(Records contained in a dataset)

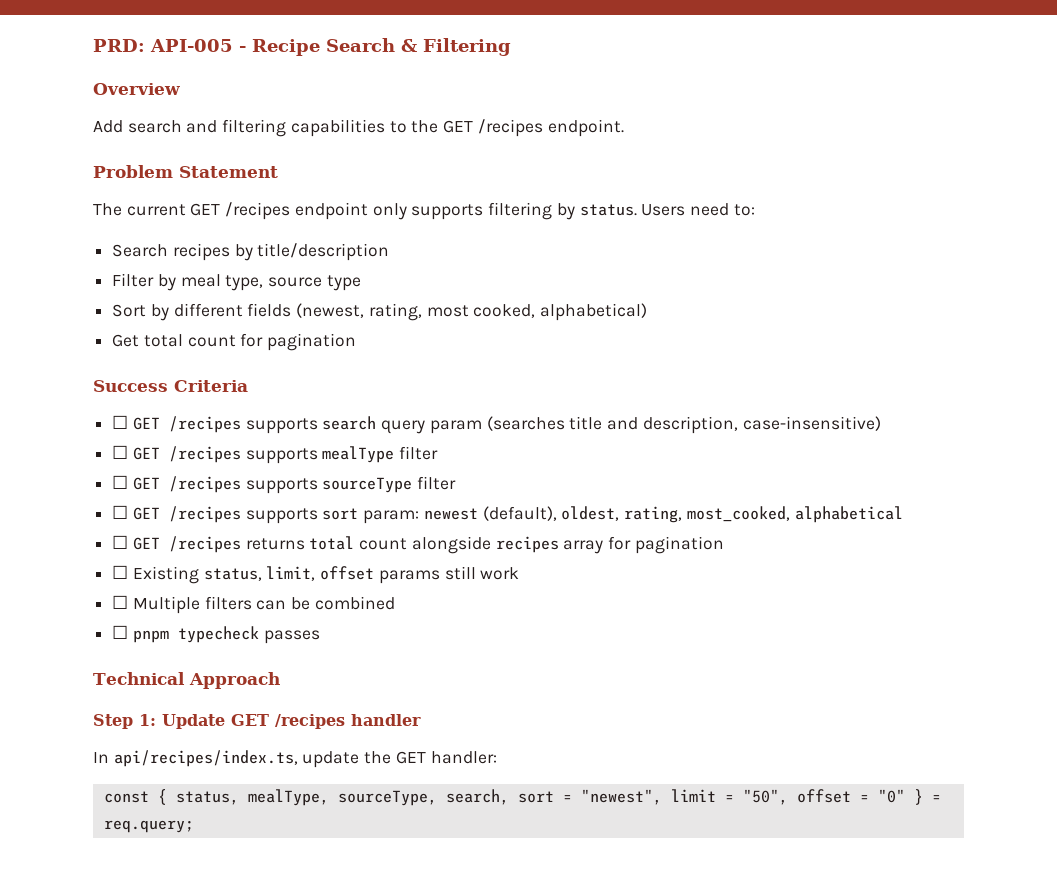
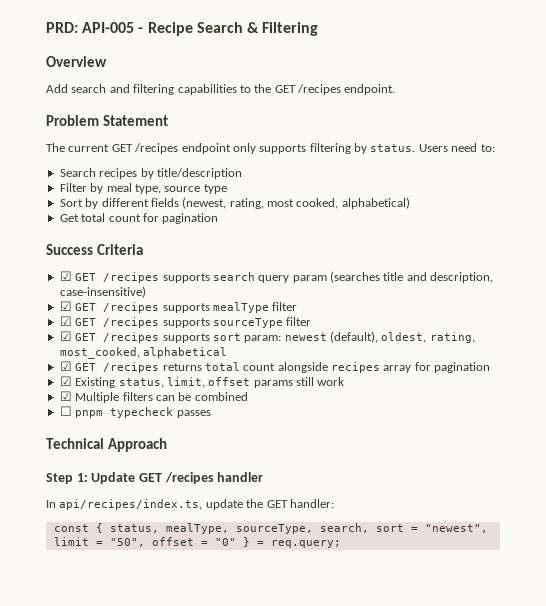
- ☐ GET /recipes supports search query param (searches title and description, case-insensitive)
+ ☑ GET /recipes supports search query param (searches title and description, case-insensitive)
- ☐ GET /recipes supports mealType filter
+ ☑ GET /recipes supports mealType filter
- ☐ GET /recipes supports sourceType filter
+ ☑ GET /recipes supports sourceType filter
- ☐ GET /recipes supports sort param: newest (default), oldest, rating, most_cooked, alphabetical
+ ☑ GET /recipes supports sort param: newest (default), oldest, rating, most_cooked, alphabetical
- ☐ GET /recipes returns total count alongside recipes array for pagination
+ ☑ GET /recipes returns total count alongside recipes array for pagination
- ☐ Existing status, limit, offset params still work
+ ☑ Existing status, limit, offset params still work
- ☐ Multiple filters can be combined
+ ☑ Multiple filters can be combined

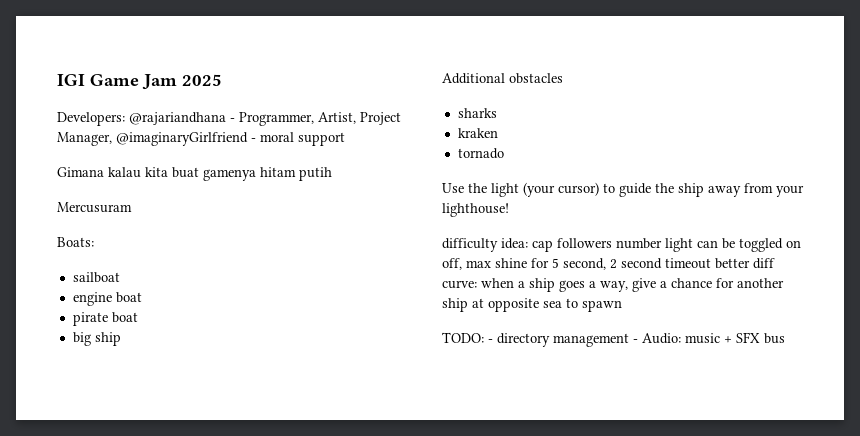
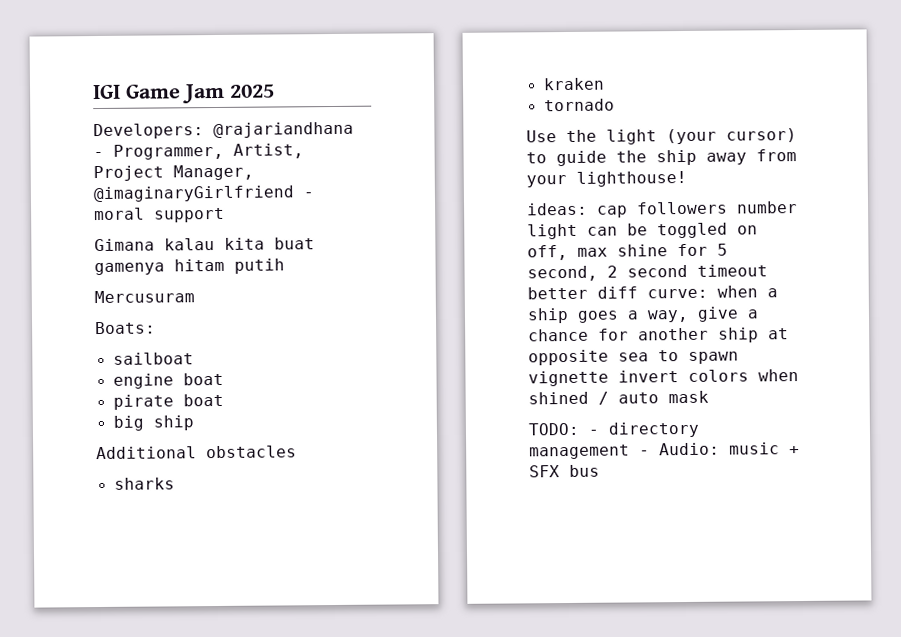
- difficulty idea: cap followers number light can be toggled on off, max shine for 5 second, 2 second timeout better diff curve: when a ship goes a way, give a chance for another ship at opposite sea to spawn
+ ideas: cap followers number light can be toggled on off, max shine for 5 second, 2 second timeout better diff curve: when a ship goes a way, give a chance for another ship at opposite sea to spawn vignette invert colors when shined / auto mask

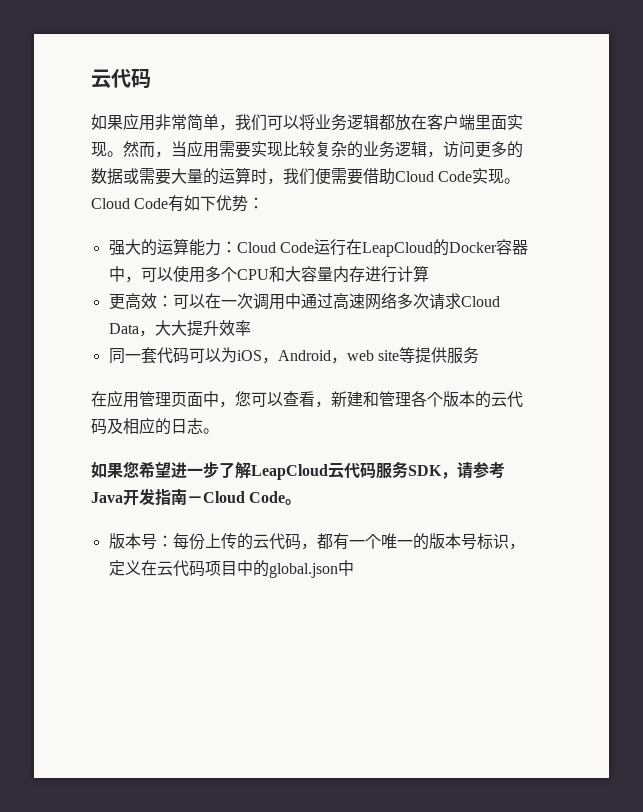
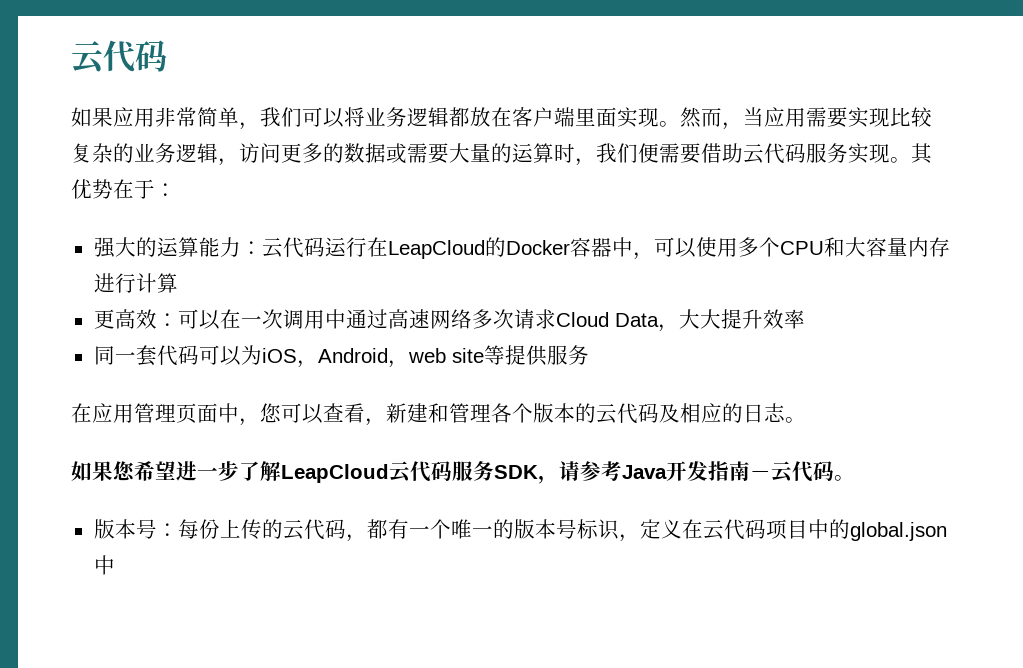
- 然而，当应用需要实现比较复杂的业务逻辑，访问更多的数据或需要大量的运算时，我们便需要借助Cloud Code实现。Cloud Code有如下优势：
+ 然而，当应用需要实现比较复杂的业务逻辑，访问更多的数据或需要大量的运算时，我们便需要借助云代码服务实现。其优势在于：
- 强大的运算能力：Cloud Code运行在LeapCloud的Docker容器中，可以使用多个CPU和大容量内存进行计算
+ 强大的运算能力：云代码运行在LeapCloud的Docker容器中，可以使用多个CPU和大容量内存进行计算
- 如果您希望进一步了解LeapCloud云代码服务SDK，请参考Java开发指南－Cloud Code。
+ 如果您希望进一步了解LeapCloud云代码服务SDK，请参考Java开发指南－云代码。

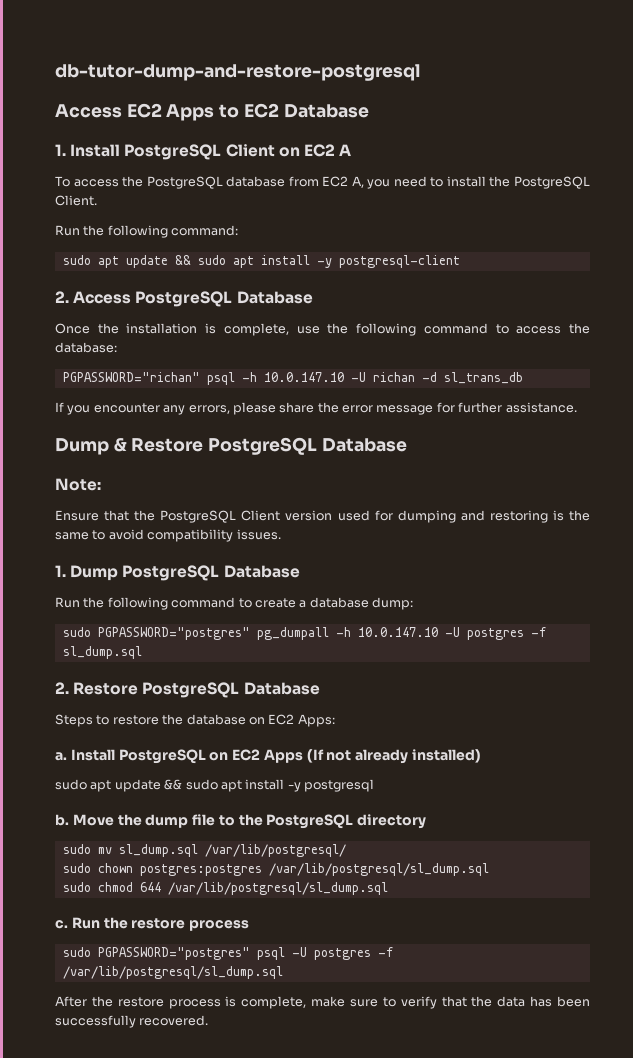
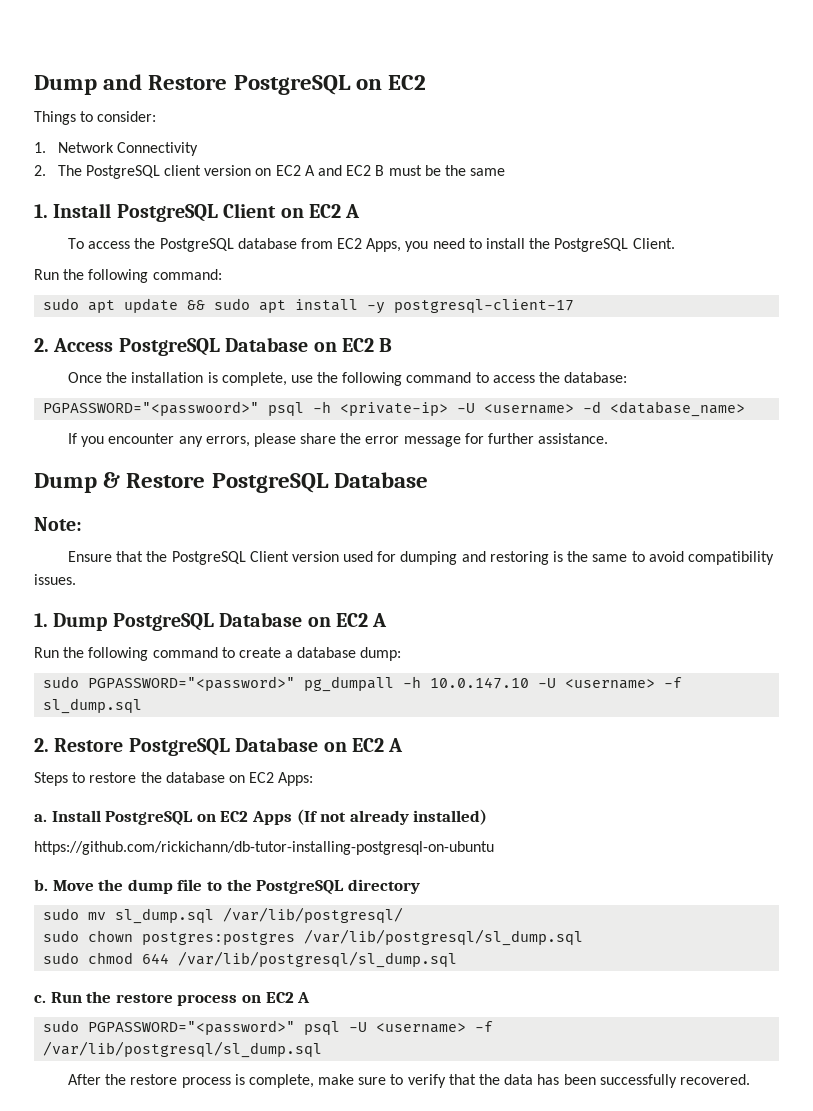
- db-tutor-dump-and-restore-postgresql
- Access EC2 Apps to EC2 Database
+ Dump and Restore PostgreSQL on EC2
+ Things to consider:
+ 1. Network Connectivity
+ 2. The PostgreSQL client version on EC2 A and EC2 B must be the same
- To access the PostgreSQL database from EC2 A, you need to install the PostgreSQL Client.
+ To access the PostgreSQL database from EC2 Apps, you need to install the PostgreSQL Client.
- sudo apt update && sudo apt install -y postgresql-client
+ sudo apt update && sudo apt install -y postgresql-client-17
- 2. Access PostgreSQL Database
+ 2. Access PostgreSQL Database on EC2 B
- PGPASSWORD="richan" psql -h 10.0.147.10 -U richan -d sl_trans_db
+ PGPASSWORD="<passwoord>" psql -h <private-ip> -U <username> -d <database_name>
- 1. Dump PostgreSQL Database
+ 1. Dump PostgreSQL Database on EC2 A
- sudo PGPASSWORD="postgres" pg_dumpall -h 10.0.147.10 -U postgres -f sl_dump.sql
+ sudo PGPASSWORD="<password>" pg_dumpall -h 10.0.147.10 -U <username> -f sl_dump.sql
- 2. Restore PostgreSQL Database
+ 2. Restore PostgreSQL Database on EC2 A
- sudo apt update && sudo apt install -y postgresql
+ https://github.com/rickichann/db-tutor-installing-postgresql-on-ubuntu
- Run the restore process
- sudo PGPASSWORD="postgres" psql -U postgres -f /var/lib/postgresql/sl_dump.sql
+ Run the restore process on EC2 A
+ sudo PGPASSWORD="<password>" psql -U <username> -f /var/lib/postgresql/sl_dump.sql

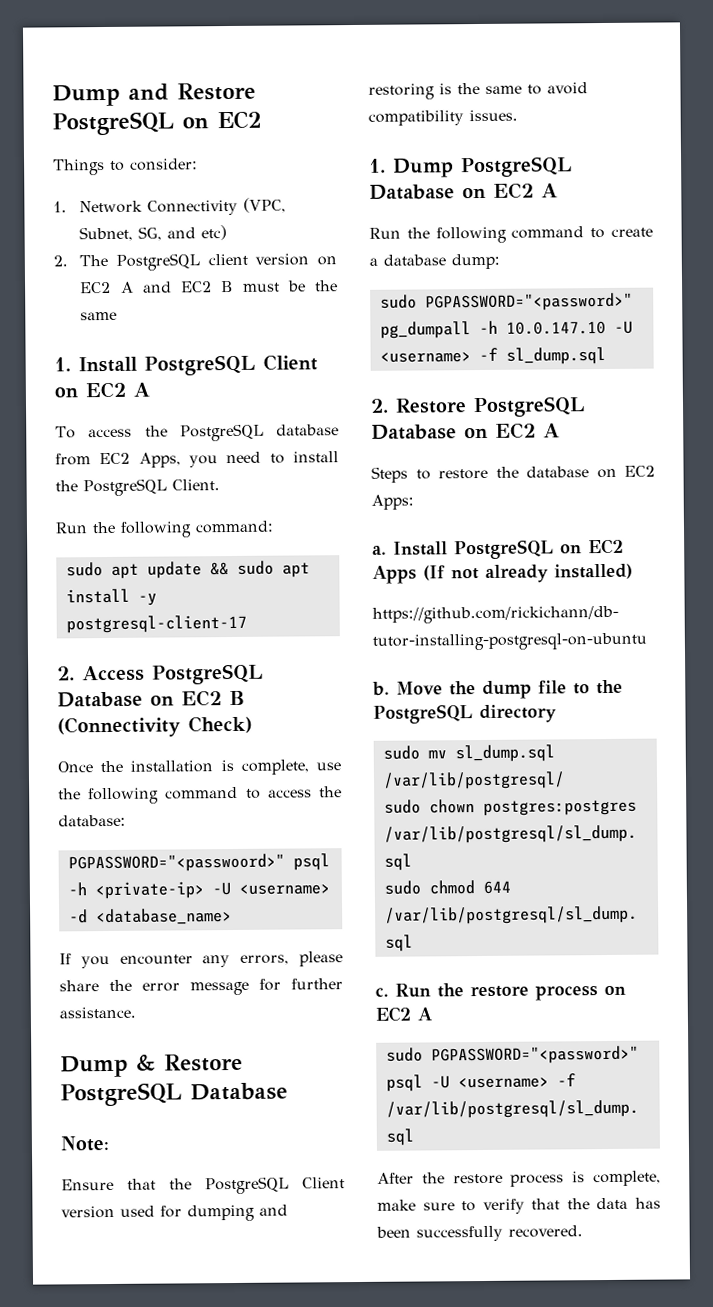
- 1. Network Connectivity
+ 1. Network Connectivity (VPC, Subnet, SG, and etc)
- 2. Access PostgreSQL Database on EC2 B
+ 2. Access PostgreSQL Database on EC2 B (Connectivity Check)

◆ What to produce ◆
An exact copy of all the entries above is required, with every picture left out.

◆ Problem solution ◆
- ☐ GET /recipes supports search query param (searches title and description, case-insensitive)
+ ☑ GET /recipes supports search query param (searches title and description, case-insensitive)
- ☐ GET /recipes supports mealType filter
+ ☑ GET /recipes supports mealType filter
- ☐ GET /recipes supports sourceType filter
+ ☑ GET /recipes supports sourceType filter
- ☐ GET /recipes supports sort param: newest (default), oldest, rating, most_cooked, alphabetical
+ ☑ GET /recipes supports sort param: newest (default), oldest, rating, most_cooked, alphabetical
- ☐ GET /recipes returns total count alongside recipes array for pagination
+ ☑ GET /recipes returns total count alongside recipes array for pagination
- ☐ Existing status, limit, offset params still work
+ ☑ Existing status, limit, offset params still work
- ☐ Multiple filters can be combined
+ ☑ Multiple filters can be combined

- difficulty idea: cap followers number light can be toggled on off, max shine for 5 second, 2 second timeout better diff curve: when a ship goes a way, give a chance for another ship at opposite sea to spawn
+ ideas: cap followers number light can be toggled on off, max shine for 5 second, 2 second timeout better diff curve: when a ship goes a way, give a chance for another ship at opposite sea to spawn vignette invert colors when shined / auto mask

- 然而，当应用需要实现比较复杂的业务逻辑，访问更多的数据或需要大量的运算时，我们便需要借助Cloud Code实现。Cloud Code有如下优势：
+ 然而，当应用需要实现比较复杂的业务逻辑，访问更多的数据或需要大量的运算时，我们便需要借助云代码服务实现。其优势在于：
- 强大的运算能力：Cloud Code运行在LeapCloud的Docker容器中，可以使用多个CPU和大容量内存进行计算
+ 强大的运算能力：云代码运行在LeapCloud的Docker容器中，可以使用多个CPU和大容量内存进行计算
- 如果您希望进一步了解LeapCloud云代码服务SDK，请参考Java开发指南－Cloud Code。
+ 如果您希望进一步了解LeapCloud云代码服务SDK，请参考Java开发指南－云代码。

- db-tutor-dump-and-restore-postgresql
- Access EC2 Apps to EC2 Database
+ Dump and Restore PostgreSQL on EC2
+ Things to consider:
+ 1. Network Connectivity
+ 2. The PostgreSQL client version on EC2 A and EC2 B must be the same
- To access the PostgreSQL database from EC2 A, you need to install the PostgreSQL Client.
+ To access the PostgreSQL database from EC2 Apps, you need to install the PostgreSQL Client.
- sudo apt update && sudo apt install -y postgresql-client
+ sudo apt update && sudo apt install -y postgresql-client-17
- 2. Access PostgreSQL Database
+ 2. Access PostgreSQL Database on EC2 B
- PGPASSWORD="richan" psql -h 10.0.147.10 -U richan -d sl_trans_db
+ PGPASSWORD="<passwoord>" psql -h <private-ip> -U <username> -d <database_name>
- 1. Dump PostgreSQL Database
+ 1. Dump PostgreSQL Database on EC2 A
- sudo PGPASSWORD="postgres" pg_dumpall -h 10.0.147.10 -U postgres -f sl_dump.sql
+ sudo PGPASSWORD="<password>" pg_dumpall -h 10.0.147.10 -U <username> -f sl_dump.sql
- 2. Restore PostgreSQL Database
+ 2. Restore PostgreSQL Database on EC2 A
- sudo apt update && sudo apt install -y postgresql
+ https://github.com/rickichann/db-tutor-installing-postgresql-on-ubuntu
- Run the restore process
- sudo PGPASSWORD="postgres" psql -U postgres -f /var/lib/postgresql/sl_dump.sql
+ Run the restore process on EC2 A
+ sudo PGPASSWORD="<password>" psql -U <username> -f /var/lib/postgresql/sl_dump.sql

- 1. Network Connectivity
+ 1. Network Connectivity (VPC, Subnet, SG, and etc)
- 2. Access PostgreSQL Database on EC2 B
+ 2. Access PostgreSQL Database on EC2 B (Connectivity Check)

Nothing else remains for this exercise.